Coca-Cola was invented by pharmacist John Pemberton in 1886. Pemberton was a patent medicine maker, where alcohol, caffeine, opium, and morphine were common ingredients. Advertising was used for selling, and slogans and logos were important. Pemberton was not overly successful. He started using coca in 1884 which had some cocaine, inventing French Wine Coca. Then he added kola extract, a nut from West Africa with some caffeine, trying to create a “temperance drink” with the bitterness masked with sugar. The idea was to create a medicinal soda-water drink, which was named with the two ingredients: Coca-Cola. He had partners and associates, some of whom focused on marketing, which made ownership a confusing issue. It was a hit, but ownership rights were challenged. Pemberton apparently sold much of his rights to others, then set up a new company claiming ownership. Asa Candler was another medicine maker and bought out other parties. Pemberton died in 1888, so Candler consolidated his control.

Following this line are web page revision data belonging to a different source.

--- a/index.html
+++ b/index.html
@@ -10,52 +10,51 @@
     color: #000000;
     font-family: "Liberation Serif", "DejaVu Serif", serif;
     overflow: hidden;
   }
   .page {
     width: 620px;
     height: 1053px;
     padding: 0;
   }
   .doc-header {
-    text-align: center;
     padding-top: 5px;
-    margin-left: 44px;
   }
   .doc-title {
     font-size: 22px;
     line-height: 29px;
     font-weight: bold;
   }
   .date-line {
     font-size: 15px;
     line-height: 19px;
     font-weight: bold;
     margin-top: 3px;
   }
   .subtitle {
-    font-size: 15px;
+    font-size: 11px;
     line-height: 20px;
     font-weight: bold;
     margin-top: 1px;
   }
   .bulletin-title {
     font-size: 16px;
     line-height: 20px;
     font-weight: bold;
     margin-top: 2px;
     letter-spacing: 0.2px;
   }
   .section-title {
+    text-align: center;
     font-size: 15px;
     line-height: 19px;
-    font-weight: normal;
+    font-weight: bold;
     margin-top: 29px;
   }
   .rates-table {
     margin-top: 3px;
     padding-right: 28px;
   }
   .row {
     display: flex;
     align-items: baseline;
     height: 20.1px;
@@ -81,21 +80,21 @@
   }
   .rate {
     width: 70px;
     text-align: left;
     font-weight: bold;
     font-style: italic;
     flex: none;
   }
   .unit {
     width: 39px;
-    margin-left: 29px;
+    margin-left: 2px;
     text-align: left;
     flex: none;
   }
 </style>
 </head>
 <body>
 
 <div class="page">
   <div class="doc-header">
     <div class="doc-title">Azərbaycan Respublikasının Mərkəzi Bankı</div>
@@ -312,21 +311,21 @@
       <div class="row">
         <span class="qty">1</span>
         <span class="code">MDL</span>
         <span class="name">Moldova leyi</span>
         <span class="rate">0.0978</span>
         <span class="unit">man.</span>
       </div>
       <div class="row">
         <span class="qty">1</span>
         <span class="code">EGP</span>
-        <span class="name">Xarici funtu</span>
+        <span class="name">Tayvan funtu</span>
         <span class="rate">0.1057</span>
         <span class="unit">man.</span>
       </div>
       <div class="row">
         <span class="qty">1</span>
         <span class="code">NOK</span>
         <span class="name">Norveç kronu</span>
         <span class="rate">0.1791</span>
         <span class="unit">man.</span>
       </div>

Candler sold the syrup to other pharmacists, eventually to every state. Then he allowed a couple of people the right to bottle Coke, relying only on selling them the syrup in 1899. Rather than bottling Coca-Cola he sold the bottling rights but including a percent of the profits. The distinctive glass bottle was introduced in 1916. Coke was sued by the government over the cocaine and caffeine. Coke dropped the cocaine and reduced the caffeine based on an out-of-court settlement. Santa drinking coke started in 1931. Pepsi was created in 1894 but became competitive with Coke in the 1930s because they sold a 12 ounce bottle for the same nickel as the coke’s 6 ounce, then cola became a generic term.

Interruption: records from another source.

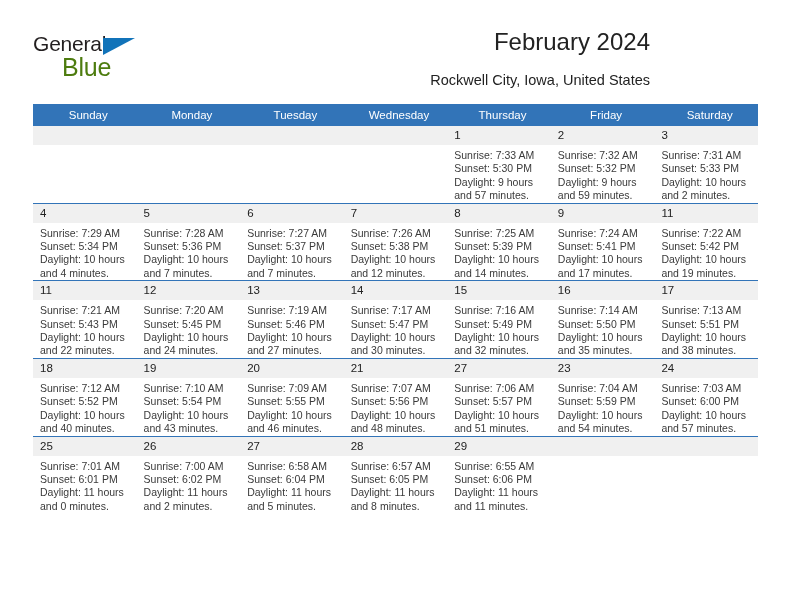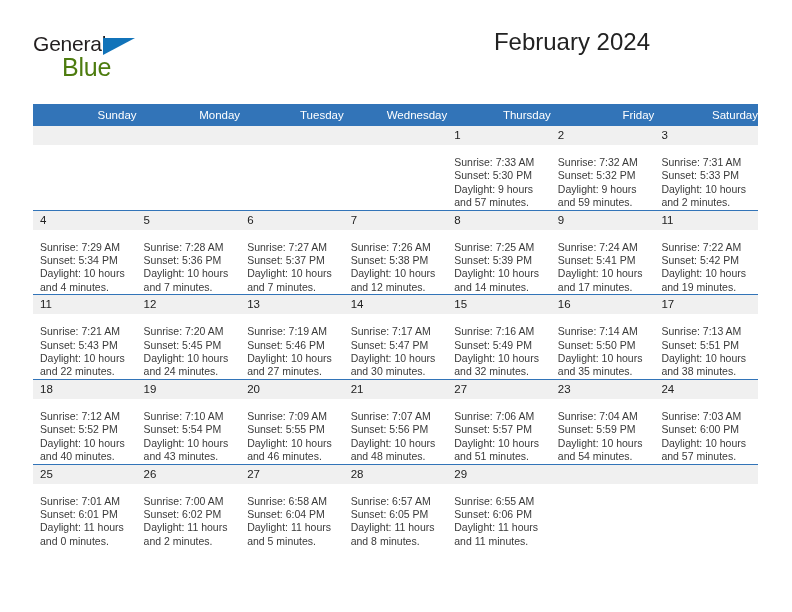--- a/index.html
+++ b/index.html
@@ -92,21 +92,21 @@
     width: 725px;
     border-collapse: collapse;
     table-layout: fixed;
   }
 
   .cal th {
     background: #3274b8;
     color: #ffffff;
     font-size: 11.5px;
     font-weight: normal;
-    text-align: right;
+    text-align: center;
     padding: 5px 0 5px 7px;
     height: 12px;
     border: none;
   }
 
   .cal td {
     vertical-align: top;
     padding: 0;
     border: none;
     border-top: 1.5px solid #3274b8;
@@ -127,21 +127,20 @@
   }
   .daynum.blank {
     color: transparent;
   }
 
   .info {
     padding: 4px 6px 0 7px;
     font-size: 10.5px;
     line-height: 13.4px;
     color: #3a3a3a;
-    margin-top: 7px;
   }
   .info div {
     white-space: nowrap;
   }
   .info .wrap {
     white-space: normal;
   }
   .cell-empty .daynum {
     background: #f0f0f0;
   }
@@ -153,20 +152,21 @@
 
   <div class="top">
 
     <div class="brand">
       <span class="brand-general">General</span>
       <span class="brand-tri"></span>
       <span class="brand-blue">Blue</span>
     </div>
 
     <div class="title">February 2024</div>
+    <div class="subtitle">Rockwell City, Iowa, United States</div>
   </div>
 
   <table class="cal">
     <thead>
       <tr id="head-row">
           <th>Sunday</th>
           <th>Monday</th>
           <th>Tuesday</th>
           <th>Wednesday</th>
           <th>Thursday</th>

Chapter 12: Globalization in a Bottle. Coke established 64 military bottling plants to serve GIs. Coke became a global brand after World War II, when the US became a superpower. Soviet General Zhukov asked Coke to make the drink without coloring so it resembled vodka, which they did, sealed with a red soviet star. Coke became associated “with the broader Western values of freedom, democracy, and free-market capitalism” (p. 257). Also everything wrong with capitalism according to the Soviets. Pepsi was able to expand beyond the Iron Curtain. When the Berlin Wall came down, crates of coke were among the consumer items wanted by the East Berliners. Coke again entered US foreign policy on bottling in Israel, when they had a big market with Arabs. Pepsi took the other side.
Globalists want unfettered free trade and the ability to set up factories in poorer countries. Globalist opponents point to the exploitive nature creating low wage jobs and unemployment at home. The Economist discovered that the consumption of coke correlated with the countries’ wealth and development and political freedom. Sales of carbonated beverages peaked in 2004 and declined ever since. Of course, coke and pepsi own the major bottled water brands.
Epilogue: Back to the Source. The six drinks reduced the problem of water contamination, a problem tackled recently. The WHO noted that 80% of all illnesses are caused by waterborne diseases. In 2008 half the people lived in cities, that 6,000-year transition.